--- Exercise ---
Type every record exactly as it appears.

Given data below:

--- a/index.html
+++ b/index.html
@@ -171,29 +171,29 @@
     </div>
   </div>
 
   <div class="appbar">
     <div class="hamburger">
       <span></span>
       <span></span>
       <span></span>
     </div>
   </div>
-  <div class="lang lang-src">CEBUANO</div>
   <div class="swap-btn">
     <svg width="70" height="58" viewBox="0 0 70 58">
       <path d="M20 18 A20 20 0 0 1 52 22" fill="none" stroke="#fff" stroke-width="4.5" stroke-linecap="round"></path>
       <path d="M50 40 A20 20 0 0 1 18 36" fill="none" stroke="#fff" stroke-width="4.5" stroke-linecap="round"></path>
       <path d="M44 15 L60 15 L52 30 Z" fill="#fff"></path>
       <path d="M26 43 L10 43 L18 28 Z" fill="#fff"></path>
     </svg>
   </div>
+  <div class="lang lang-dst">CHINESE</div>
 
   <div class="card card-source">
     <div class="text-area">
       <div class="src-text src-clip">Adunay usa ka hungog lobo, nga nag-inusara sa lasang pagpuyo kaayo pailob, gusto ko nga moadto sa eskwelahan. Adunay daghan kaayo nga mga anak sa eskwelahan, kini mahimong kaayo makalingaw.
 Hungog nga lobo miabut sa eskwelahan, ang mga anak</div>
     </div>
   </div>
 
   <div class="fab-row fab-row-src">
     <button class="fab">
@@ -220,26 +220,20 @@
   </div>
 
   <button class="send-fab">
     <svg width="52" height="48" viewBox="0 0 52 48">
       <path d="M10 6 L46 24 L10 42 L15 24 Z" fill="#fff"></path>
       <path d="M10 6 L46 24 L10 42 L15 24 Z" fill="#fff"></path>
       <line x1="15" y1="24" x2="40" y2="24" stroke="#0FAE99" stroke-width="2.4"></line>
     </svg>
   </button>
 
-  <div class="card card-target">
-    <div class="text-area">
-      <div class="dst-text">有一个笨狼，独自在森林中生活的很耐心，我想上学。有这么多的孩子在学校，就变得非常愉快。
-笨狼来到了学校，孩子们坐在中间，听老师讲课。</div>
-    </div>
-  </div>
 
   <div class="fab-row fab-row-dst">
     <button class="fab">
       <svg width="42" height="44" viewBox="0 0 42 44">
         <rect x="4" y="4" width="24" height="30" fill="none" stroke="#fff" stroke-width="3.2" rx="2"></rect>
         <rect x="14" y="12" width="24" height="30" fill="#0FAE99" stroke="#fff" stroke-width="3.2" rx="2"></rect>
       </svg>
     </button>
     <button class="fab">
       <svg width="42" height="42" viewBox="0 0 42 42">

End of Given data.

--- Response to this task ---
--- a/index.html
+++ b/index.html
@@ -171,29 +171,29 @@
     </div>
   </div>
 
   <div class="appbar">
     <div class="hamburger">
       <span></span>
       <span></span>
       <span></span>
     </div>
   </div>
-  <div class="lang lang-src">CEBUANO</div>
   <div class="swap-btn">
     <svg width="70" height="58" viewBox="0 0 70 58">
       <path d="M20 18 A20 20 0 0 1 52 22" fill="none" stroke="#fff" stroke-width="4.5" stroke-linecap="round"></path>
       <path d="M50 40 A20 20 0 0 1 18 36" fill="none" stroke="#fff" stroke-width="4.5" stroke-linecap="round"></path>
       <path d="M44 15 L60 15 L52 30 Z" fill="#fff"></path>
       <path d="M26 43 L10 43 L18 28 Z" fill="#fff"></path>
     </svg>
   </div>
+  <div class="lang lang-dst">CHINESE</div>
 
   <div class="card card-source">
     <div class="text-area">
       <div class="src-text src-clip">Adunay usa ka hungog lobo, nga nag-inusara sa lasang pagpuyo kaayo pailob, gusto ko nga moadto sa eskwelahan. Adunay daghan kaayo nga mga anak sa eskwelahan, kini mahimong kaayo makalingaw.
 Hungog nga lobo miabut sa eskwelahan, ang mga anak</div>
     </div>
   </div>
 
   <div class="fab-row fab-row-src">
     <button class="fab">
@@ -220,26 +220,20 @@
   </div>
 
   <button class="send-fab">
     <svg width="52" height="48" viewBox="0 0 52 48">
       <path d="M10 6 L46 24 L10 42 L15 24 Z" fill="#fff"></path>
       <path d="M10 6 L46 24 L10 42 L15 24 Z" fill="#fff"></path>
       <line x1="15" y1="24" x2="40" y2="24" stroke="#0FAE99" stroke-width="2.4"></line>
     </svg>
   </button>
 
-  <div class="card card-target">
-    <div class="text-area">
-      <div class="dst-text">有一个笨狼，独自在森林中生活的很耐心，我想上学。有这么多的孩子在学校，就变得非常愉快。
-笨狼来到了学校，孩子们坐在中间，听老师讲课。</div>
-    </div>
-  </div>
 
   <div class="fab-row fab-row-dst">
     <button class="fab">
       <svg width="42" height="44" viewBox="0 0 42 44">
         <rect x="4" y="4" width="24" height="30" fill="none" stroke="#fff" stroke-width="3.2" rx="2"></rect>
         <rect x="14" y="12" width="24" height="30" fill="#0FAE99" stroke="#fff" stroke-width="3.2" rx="2"></rect>
       </svg>
     </button>
     <button class="fab">
       <svg width="42" height="42" viewBox="0 0 42 42">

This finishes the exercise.